1922年(大正11年)、松竹創業者である白井松次郎の提案により発足した松竹楽劇部(現在のOSK日本歌劇団)。すでに成功を収めていた宝塚少女歌劇団から舞踏家の楳茂都陸平、作曲家の原田潤、松本四郎らを招聘し、宝塚少女歌劇団を模倣する形でその歴史がスタートしています。
1927年(昭和2年)。身体が小さいという理由で宝塚音楽学校を不合格になった笠置シヅ子は、「近所のおばはん」から道頓堀で宝塚のようなことをやっている団体があると聞き、すぐに松竹楽劇部の事務所を突撃しています。
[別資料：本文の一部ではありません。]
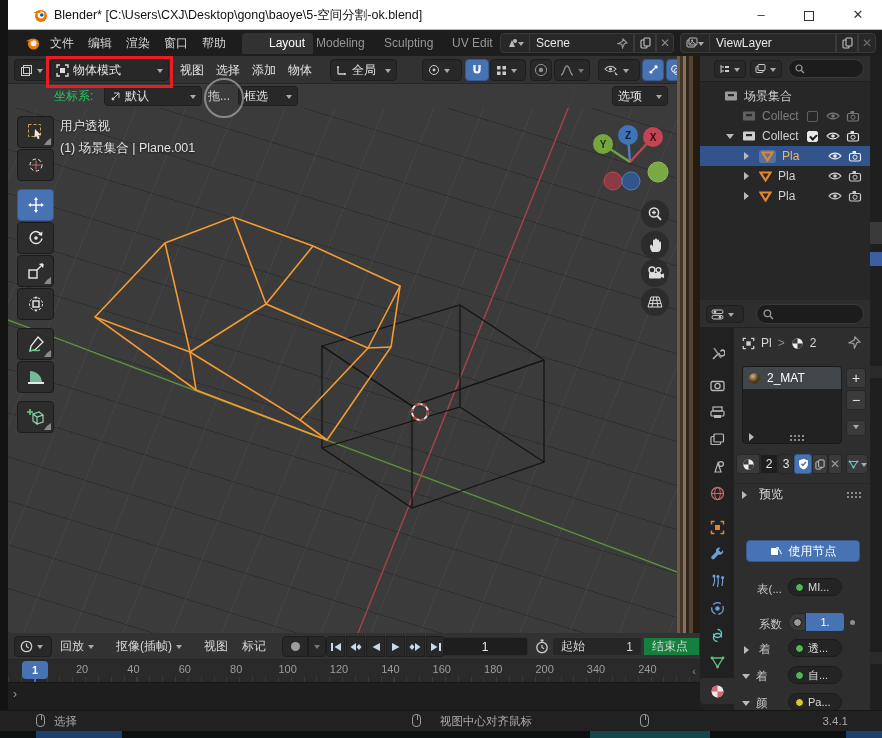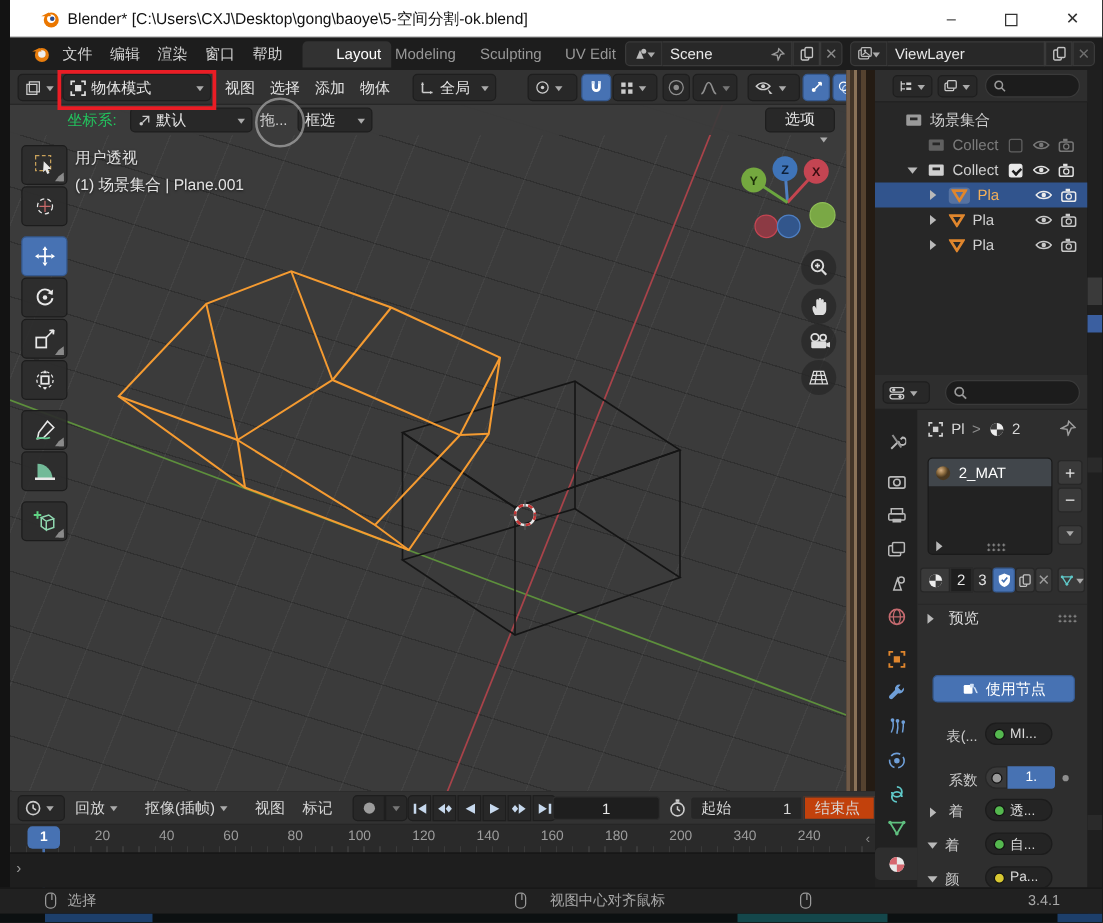"选项" div.hbtn { flex-direction: column -> none }
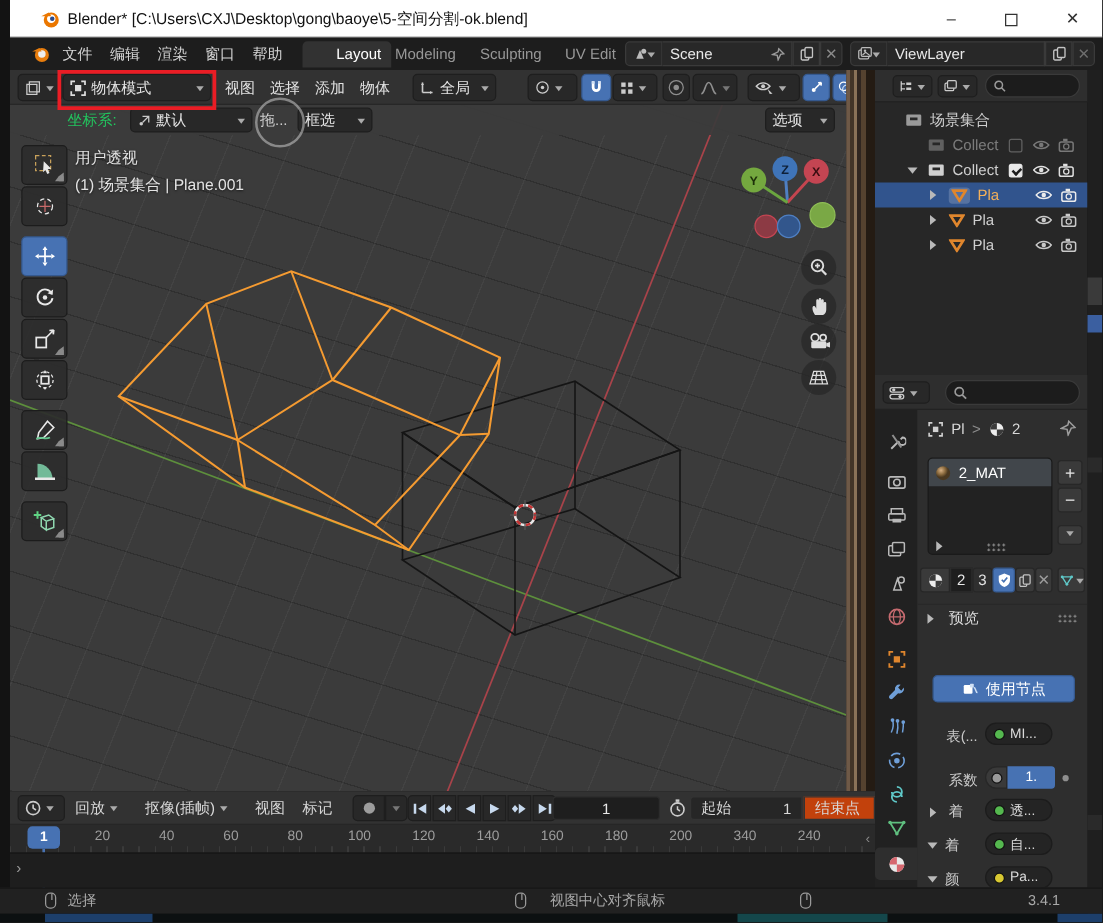"结束点" div.abs { background: #c2410c -> #15803d }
シヅ子は事務所で「わては宝塚でハネられたのが残念だんね。こうなったら意地でも道頓堀で一人前になって、なんぼ身体がちっちょうても芸に変わりはないところを見せてやろう思いまんね。どんなことでも辛棒しますさかい、先生、どうかお願い申します」などとペラペラと直訴。
すると、それを奥で聞いていた音楽部長の松本四郎が「ようしゃべるオナゴやなあ。そないにしゃべれるのやったら、身体もそう悪いことないやろ。よっしゃ、明日から来てみなはれ」と反応しています。
いかにも大阪的なおおらかなやり取りの末に、シヅ子は松竹楽劇部生徒養成所への入所が決定しています。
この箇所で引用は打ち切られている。